Un débouché numérique pour des producteurs exclus des circuits classiques
La part des ventes réalisées en ligne change la donne pour des exploitations horticoles de petite taille qui peinent à satisfaire les exigences des enseignes physiques. Pour certaines pépinières rurales, le commerce électronique n'est pas un canal accessoire mais la source principale de chiffre d'affaires : 70 à 80 % des ventes d'une exploitation du Val de Loire proviennent aujourd'hui du web.
Pourquoi Temu séduit les petits producteurs
Le Local Seller Program de Temu, actif en France depuis juillet 2024 et déployé sur 37 marchés, concentre plusieurs promesses opérationnelles qui intéressent les producteurs : visibilité nationale, référence dans plus de 700 catégories et recours aux réseaux logistiques existants pour éviter d'investir dans une chaîne d'approvisionnement propre.
Pour un producteur qui gère ses cultures avec peu de main-d'œuvre, ces leviers réduisent des barrières classiques : coûts de distribution, besoin d'entrepôts locaux et critères d'approvisionnement des grandes enseignes.
« Les gens ne trouvent souvent plus ce qu'ils cherchent en magasin »
Un modèle de vente qui se répand lentement mais efficacement
Malgré ces avantages, la transformation numérique reste partielle : selon Eurostat, seulement 22 % des petites entreprises européennes vendent en ligne. La place gagnée par le e‑commerce dans certaines pépinières illustre un changement structurel pour des secteurs traditionnellement ancrés dans la vente locale.
- Accès élargi : les plateformes permettent de toucher des clients nationaux sans réseau de distribution physique.
- Offre diversifiée : les internautes accèdent à des collections plus vastes et à des fiches produits détaillées.
- Extensions géographiques : depuis début 2026, les vendeurs français peuvent expédier vers le Royaume-Uni, l'Islande et la Suisse via Temu.
Conséquences pour la filière et pour les consommateurs
Pour les producteurs, la marketplace devient un canal de commercialisation qui compense l'exclusion des circuits de gros : elle permet de convertir la production locale en ventes à grande échelle sans transformer l'organisation interne. Pour les consommateurs, la présence de petites marques sur une plateforme généraliste signifie un accès facilité à des références rares ou régionales, avec des informations produit souvent plus complètes que celles proposées en magasin.
Points de vigilance marketing et logistique
Le recours aux marketplaces soulève toutefois des enjeux : contrôle de l'image de marque, marges après commissions, qualité des fiches produit et dépendance vis-à-vis d'algorithmes de recommandation.

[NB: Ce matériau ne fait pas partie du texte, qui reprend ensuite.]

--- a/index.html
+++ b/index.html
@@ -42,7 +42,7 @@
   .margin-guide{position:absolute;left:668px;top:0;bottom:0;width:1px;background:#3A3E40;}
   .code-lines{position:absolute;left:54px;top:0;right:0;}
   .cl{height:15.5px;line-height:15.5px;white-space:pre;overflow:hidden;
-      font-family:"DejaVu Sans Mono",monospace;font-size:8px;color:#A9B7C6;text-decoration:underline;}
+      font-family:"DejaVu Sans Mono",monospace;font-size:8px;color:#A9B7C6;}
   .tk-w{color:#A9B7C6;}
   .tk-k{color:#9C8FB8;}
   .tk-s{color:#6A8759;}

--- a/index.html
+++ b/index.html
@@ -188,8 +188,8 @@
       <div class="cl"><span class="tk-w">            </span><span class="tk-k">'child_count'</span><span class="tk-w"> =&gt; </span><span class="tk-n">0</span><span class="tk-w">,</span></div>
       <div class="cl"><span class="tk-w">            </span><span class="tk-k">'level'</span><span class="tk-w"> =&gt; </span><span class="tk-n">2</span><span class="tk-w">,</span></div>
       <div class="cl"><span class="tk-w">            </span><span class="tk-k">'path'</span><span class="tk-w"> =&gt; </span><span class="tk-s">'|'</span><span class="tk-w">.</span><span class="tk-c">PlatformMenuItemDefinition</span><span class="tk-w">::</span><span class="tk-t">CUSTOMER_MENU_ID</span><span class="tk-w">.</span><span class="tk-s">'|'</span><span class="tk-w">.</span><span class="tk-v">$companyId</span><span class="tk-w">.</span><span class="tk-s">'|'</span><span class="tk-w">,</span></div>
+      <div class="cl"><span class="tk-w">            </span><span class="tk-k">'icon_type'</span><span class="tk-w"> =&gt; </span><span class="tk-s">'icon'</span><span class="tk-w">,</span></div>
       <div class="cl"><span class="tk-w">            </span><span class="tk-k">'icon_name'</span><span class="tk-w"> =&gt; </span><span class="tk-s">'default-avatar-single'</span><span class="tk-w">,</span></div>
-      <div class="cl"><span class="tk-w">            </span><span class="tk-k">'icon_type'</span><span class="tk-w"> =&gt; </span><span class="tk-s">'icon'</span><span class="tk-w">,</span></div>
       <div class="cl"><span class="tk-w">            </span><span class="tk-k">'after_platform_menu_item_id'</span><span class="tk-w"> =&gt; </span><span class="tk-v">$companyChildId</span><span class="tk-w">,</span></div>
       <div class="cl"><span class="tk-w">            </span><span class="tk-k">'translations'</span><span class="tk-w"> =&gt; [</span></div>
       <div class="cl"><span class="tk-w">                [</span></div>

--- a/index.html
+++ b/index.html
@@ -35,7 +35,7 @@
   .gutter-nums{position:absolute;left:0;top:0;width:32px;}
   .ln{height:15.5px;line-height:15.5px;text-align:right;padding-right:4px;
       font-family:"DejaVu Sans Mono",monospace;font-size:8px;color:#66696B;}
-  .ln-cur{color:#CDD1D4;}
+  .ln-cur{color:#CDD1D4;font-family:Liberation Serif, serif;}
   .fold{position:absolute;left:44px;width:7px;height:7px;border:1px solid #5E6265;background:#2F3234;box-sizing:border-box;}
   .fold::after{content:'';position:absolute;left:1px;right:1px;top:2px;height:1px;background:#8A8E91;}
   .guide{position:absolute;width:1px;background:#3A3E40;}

Sur le plan logistique, la possibilité d'utiliser des prestataires partenaires de Temu ou ses propres solutions évite l'obligation d'avoir un entrepôt local, mais impose une coordination stricte entre production et expédition pour respecter les délais et la qualité attendue par les clients en ligne.
| Élément | Chiffre / détail |
|---|---|
| Part du e‑commerce pour une pépinière citée | 70–80 % des ventes |
| Petites entreprises européennes vendant en ligne (Eurostat) | 22 % |
| Marchés où le Local Seller Program est déployé | 37 marchés |
| Nombre de catégories disponibles | 700+ |
| Pays ajoutés aux possibilités d'expédition depuis début 2026 | Royaume‑Uni, Islande, Suisse |
La trajectoire observée illustre une tension : la numérisation offre un débouché réel et rapide pour des acteurs modestes, mais elle les place aussi dans un écosystème contrôlé par des plateformes qui définissent règles, visibilité et conditions commerciales. Pour ces producteurs, la communication produit, la maîtrise des délais et la capacité à jouer sur la longévité de la relation client deviennent des compétences marketing indispensables si l'on veut transformer un pic de ventes en croissance pérenne.
Enjeux à suivre : comment ces vendeurs articuleront identité locale et exigences d'une marketplace globale, et dans quelle mesure les plateformes accepteront des logiques de marge et de saisonnalité propres à l'horticulture.